世界経済は底堅く推移、AI投資が成長を下支えも不確実性は継続、IMF世界経済見通し

(世界)

調査部国際経済課

2026年01月21日

IMFは1月19日、最新の「世界経済見通し」(英語外部サイトへ、新しいウィンドウで開きます日本語外部サイトへ、新しいウィンドウで開きます)を発表した。世界経済の成長率(実質GDP伸び率)について、2026年を3.3%、2027年を3.2%と予測した(添付資料表参照)。前回見通し(2025年10月22日記事参照)と比較して、2026年は0.2ポイントの上方修正、2027年は据え置きとなった。また、2026年の世界全体のインフレ率についてIMFは3.8%とし、低下基調が続く一方、米国ではインフレが目標水準に回帰するまで他の主要国より時間を要するとしている。

IMFは、通商政策の変化、貿易摩擦の再燃、地政学的緊張の高まり、ならびに高水準の財政赤字や公的債務が、世界経済の成長を下押しする圧力として作用しており、見通しに対するリスクは引き続き下振れ方向に傾いていると指摘する。また、人工知能(AI)を巡る生産性向上への期待が見直されれば、AI関連投資が減少し、金融市場で急激な調整が生じる可能性がある。その影響はAI関連企業から他分野へと波及し、家計の資産を目減りさせる恐れもあることをIMFは示唆した。

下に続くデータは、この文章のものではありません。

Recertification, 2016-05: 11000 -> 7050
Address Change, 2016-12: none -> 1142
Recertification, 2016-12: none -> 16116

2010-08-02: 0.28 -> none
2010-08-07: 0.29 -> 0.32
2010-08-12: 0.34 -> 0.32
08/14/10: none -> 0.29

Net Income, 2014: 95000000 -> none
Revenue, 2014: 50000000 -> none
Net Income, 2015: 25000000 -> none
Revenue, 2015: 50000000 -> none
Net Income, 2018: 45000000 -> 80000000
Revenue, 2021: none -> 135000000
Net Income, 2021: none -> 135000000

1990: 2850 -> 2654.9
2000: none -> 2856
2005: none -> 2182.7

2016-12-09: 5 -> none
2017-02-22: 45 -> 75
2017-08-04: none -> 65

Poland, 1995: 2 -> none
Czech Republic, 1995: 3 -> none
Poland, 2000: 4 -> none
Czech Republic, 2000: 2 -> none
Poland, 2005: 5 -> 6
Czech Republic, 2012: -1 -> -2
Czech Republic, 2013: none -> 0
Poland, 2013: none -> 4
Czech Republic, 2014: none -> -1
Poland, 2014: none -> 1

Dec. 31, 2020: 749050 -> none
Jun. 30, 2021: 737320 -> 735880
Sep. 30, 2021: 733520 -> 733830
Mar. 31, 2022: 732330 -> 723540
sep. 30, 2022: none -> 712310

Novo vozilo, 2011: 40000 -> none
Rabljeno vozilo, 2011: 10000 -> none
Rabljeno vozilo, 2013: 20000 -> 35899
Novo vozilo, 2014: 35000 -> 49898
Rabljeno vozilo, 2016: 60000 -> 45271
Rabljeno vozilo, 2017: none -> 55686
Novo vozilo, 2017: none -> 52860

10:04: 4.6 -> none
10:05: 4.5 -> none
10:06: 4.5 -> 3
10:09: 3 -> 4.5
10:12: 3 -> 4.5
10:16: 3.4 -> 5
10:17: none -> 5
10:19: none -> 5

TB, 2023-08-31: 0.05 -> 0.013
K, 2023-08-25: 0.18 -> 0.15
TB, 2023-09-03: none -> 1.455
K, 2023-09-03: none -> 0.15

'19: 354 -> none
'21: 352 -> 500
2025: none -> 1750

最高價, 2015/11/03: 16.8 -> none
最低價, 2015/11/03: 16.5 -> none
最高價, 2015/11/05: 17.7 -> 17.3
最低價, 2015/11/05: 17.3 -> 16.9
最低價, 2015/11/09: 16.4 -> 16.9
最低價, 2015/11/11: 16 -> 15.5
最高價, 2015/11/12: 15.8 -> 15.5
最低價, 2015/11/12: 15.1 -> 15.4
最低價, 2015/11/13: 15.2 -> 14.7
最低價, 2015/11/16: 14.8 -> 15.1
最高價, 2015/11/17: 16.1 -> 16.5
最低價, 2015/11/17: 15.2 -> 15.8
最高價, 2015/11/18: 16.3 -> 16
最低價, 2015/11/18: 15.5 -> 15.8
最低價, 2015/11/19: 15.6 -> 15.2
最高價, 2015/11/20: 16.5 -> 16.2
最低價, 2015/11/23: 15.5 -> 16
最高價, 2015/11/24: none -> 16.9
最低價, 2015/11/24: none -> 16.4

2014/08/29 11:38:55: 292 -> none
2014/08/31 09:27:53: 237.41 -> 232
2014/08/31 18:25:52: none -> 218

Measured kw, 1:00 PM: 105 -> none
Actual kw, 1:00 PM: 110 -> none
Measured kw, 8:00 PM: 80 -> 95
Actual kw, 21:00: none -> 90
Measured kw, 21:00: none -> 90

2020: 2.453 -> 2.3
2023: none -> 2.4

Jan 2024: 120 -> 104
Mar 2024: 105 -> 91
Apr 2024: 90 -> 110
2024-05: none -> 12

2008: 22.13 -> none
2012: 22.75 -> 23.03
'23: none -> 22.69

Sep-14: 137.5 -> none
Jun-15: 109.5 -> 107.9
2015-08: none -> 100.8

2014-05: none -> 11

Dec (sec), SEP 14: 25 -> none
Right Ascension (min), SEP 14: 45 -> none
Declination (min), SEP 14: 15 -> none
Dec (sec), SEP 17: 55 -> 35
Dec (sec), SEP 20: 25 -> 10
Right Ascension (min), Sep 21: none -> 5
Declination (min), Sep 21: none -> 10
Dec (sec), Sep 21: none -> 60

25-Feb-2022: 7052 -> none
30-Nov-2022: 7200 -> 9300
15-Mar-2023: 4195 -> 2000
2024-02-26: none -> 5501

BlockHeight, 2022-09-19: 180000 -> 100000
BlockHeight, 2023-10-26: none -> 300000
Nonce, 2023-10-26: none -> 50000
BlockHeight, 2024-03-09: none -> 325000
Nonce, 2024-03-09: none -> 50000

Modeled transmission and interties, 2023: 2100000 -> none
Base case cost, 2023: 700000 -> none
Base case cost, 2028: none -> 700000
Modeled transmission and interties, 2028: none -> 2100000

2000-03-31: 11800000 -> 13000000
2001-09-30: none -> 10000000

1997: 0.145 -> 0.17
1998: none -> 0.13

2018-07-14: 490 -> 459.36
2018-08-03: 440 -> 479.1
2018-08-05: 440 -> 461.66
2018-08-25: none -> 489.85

こうした下押し圧力や不確実性が存在する一方で、北米およびアジアを中心に、AIを含む技術分野への投資拡大は続いており、アジア諸国からの半導体や関連設備の輸出増加を通じて経済活動を下支えしている。IMFは、この技術関連投資の拡大が、他の分野で成長が鈍化する中でも世界経済の底堅い推移を支える要因の1つとなっているとした。また、財政・金融支援、緩和的な金融環境や民間部門の適応力も、成長後押しの要因として挙げた。

主要国・地域別にみると、2026年の米国の成長率は2.4%と、前回予測よりも0.3ポイント上方修正された。2025年第3四半期のGDPが想定を上回ったこと、連邦政府閉鎖終了後の2026年第1四半期にかけた経済活動の回復、およびそれらの影響の持ち越し効果を反映した。ユーロ圏は2026年の成長率を1.3%とし、前回見通しから0.1ポイント上方修正した。成長が低水準にとどまる背景としてIMFは、構造的な成長制約が引き続き存在することを挙げた。計画されている防衛支出の増加については、NATOが2035年までに(2025年7月3日記事参照)段階的に目標水準へ到達する方針であることから、影響が表れるのは2028年以降の見込みとした。中国の2026年の成長率は4.5%と見込まれ、前回見通しから0.3ポイント上方修正された。これは、景気刺激策や政策金融機関による投資向け融資拡大(2025年5月9日記事参照)に加え、2025年10月の米中間の合意(2025年10月31日記事参照)により、米国の対中関税率が低下することを前提としている。インドの成長率は2026年に6.4%と堅調に推移すると予測した。